▸ RECORD EXCERPTS
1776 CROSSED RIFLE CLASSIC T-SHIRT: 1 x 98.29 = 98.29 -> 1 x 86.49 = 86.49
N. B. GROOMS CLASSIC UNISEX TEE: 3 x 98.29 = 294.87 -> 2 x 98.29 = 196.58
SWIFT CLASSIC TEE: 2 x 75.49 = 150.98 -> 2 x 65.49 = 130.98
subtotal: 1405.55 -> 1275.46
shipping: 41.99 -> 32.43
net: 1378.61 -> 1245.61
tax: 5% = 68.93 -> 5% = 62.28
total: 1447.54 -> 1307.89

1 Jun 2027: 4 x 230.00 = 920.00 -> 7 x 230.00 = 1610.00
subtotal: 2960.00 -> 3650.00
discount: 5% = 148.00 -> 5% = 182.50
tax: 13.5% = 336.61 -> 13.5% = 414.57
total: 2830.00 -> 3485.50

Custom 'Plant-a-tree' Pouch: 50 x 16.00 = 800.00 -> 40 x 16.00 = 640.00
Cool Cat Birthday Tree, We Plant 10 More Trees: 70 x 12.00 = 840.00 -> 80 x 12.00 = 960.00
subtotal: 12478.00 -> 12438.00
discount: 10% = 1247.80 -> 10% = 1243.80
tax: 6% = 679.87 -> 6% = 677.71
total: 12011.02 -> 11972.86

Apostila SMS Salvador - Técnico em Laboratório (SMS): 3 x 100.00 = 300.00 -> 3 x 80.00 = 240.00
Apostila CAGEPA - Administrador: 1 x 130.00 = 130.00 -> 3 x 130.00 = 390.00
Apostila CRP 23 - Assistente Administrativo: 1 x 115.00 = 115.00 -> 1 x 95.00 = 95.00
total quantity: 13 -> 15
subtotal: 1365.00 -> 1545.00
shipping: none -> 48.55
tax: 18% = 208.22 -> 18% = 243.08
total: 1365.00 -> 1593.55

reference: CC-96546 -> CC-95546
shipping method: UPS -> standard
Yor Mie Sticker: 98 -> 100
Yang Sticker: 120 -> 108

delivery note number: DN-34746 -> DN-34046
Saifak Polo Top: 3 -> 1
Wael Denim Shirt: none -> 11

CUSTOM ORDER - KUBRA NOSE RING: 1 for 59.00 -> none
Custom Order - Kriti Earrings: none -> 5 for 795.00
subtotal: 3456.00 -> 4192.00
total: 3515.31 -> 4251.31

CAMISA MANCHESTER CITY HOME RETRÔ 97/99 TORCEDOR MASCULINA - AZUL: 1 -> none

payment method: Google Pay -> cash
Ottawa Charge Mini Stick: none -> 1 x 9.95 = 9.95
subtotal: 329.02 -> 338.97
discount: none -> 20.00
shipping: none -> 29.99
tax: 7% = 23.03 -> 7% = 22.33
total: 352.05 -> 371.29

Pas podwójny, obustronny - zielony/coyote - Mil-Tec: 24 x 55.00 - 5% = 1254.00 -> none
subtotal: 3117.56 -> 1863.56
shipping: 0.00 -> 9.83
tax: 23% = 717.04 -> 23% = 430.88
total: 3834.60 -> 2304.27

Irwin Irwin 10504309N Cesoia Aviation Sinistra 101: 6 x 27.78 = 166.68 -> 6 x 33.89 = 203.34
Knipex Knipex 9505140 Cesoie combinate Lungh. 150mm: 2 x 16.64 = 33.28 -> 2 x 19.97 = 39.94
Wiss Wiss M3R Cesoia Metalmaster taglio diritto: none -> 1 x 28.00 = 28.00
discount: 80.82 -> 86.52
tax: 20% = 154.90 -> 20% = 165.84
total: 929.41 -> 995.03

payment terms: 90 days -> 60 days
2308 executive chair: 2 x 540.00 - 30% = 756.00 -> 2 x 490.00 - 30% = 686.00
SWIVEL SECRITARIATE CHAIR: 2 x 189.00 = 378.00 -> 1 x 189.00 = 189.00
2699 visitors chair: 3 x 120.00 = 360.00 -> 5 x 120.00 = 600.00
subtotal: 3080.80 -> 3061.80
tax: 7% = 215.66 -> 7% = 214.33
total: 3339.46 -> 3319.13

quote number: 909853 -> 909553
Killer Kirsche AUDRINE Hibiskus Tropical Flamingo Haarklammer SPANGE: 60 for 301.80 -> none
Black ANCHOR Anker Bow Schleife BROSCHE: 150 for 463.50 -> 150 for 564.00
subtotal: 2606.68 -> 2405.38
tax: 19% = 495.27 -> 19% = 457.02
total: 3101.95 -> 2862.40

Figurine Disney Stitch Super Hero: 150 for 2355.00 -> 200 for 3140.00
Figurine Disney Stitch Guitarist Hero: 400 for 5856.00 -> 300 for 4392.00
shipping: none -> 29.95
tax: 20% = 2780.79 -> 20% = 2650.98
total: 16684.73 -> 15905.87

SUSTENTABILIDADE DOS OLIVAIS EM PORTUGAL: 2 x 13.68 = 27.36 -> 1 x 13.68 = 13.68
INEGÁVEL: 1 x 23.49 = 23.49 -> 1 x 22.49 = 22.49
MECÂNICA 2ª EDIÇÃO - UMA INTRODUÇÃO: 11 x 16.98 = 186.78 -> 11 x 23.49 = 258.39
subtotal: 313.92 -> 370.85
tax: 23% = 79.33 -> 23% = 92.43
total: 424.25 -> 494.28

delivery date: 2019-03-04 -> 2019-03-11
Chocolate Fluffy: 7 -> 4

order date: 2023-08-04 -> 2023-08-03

▸ WHAT YOU HAVE TO DO
Please copy the lines above from the line with "Wael Denim Shirt: none -> 11" up to and including the line with "2308 executive chair: 2", exactly as written and with nothing else.

▸ RESPONSE
Wael Denim Shirt: none -> 11

CUSTOM ORDER - KUBRA NOSE RING: 1 for 59.00 -> none
Custom Order - Kriti Earrings: none -> 5 for 795.00
subtotal: 3456.00 -> 4192.00
total: 3515.31 -> 4251.31

CAMISA MANCHESTER CITY HOME RETRÔ 97/99 TORCEDOR MASCULINA - AZUL: 1 -> none

payment method: Google Pay -> cash
Ottawa Charge Mini Stick: none -> 1 x 9.95 = 9.95
subtotal: 329.02 -> 338.97
discount: none -> 20.00
shipping: none -> 29.99
tax: 7% = 23.03 -> 7% = 22.33
total: 352.05 -> 371.29

Pas podwójny, obustronny - zielony/coyote - Mil-Tec: 24 x 55.00 - 5% = 1254.00 -> none
subtotal: 3117.56 -> 1863.56
shipping: 0.00 -> 9.83
tax: 23% = 717.04 -> 23% = 430.88
total: 3834.60 -> 2304.27

Irwin Irwin 10504309N Cesoia Aviation Sinistra 101: 6 x 27.78 = 166.68 -> 6 x 33.89 = 203.34
Knipex Knipex 9505140 Cesoie combinate Lungh. 150mm: 2 x 16.64 = 33.28 -> 2 x 19.97 = 39.94
Wiss Wiss M3R Cesoia Metalmaster taglio diritto: none -> 1 x 28.00 = 28.00
discount: 80.82 -> 86.52
tax: 20% = 154.90 -> 20% = 165.84
total: 929.41 -> 995.03

payment terms: 90 days -> 60 days
2308 executive chair: 2 x 540.00 - 30% = 756.00 -> 2 x 490.00 - 30% = 686.00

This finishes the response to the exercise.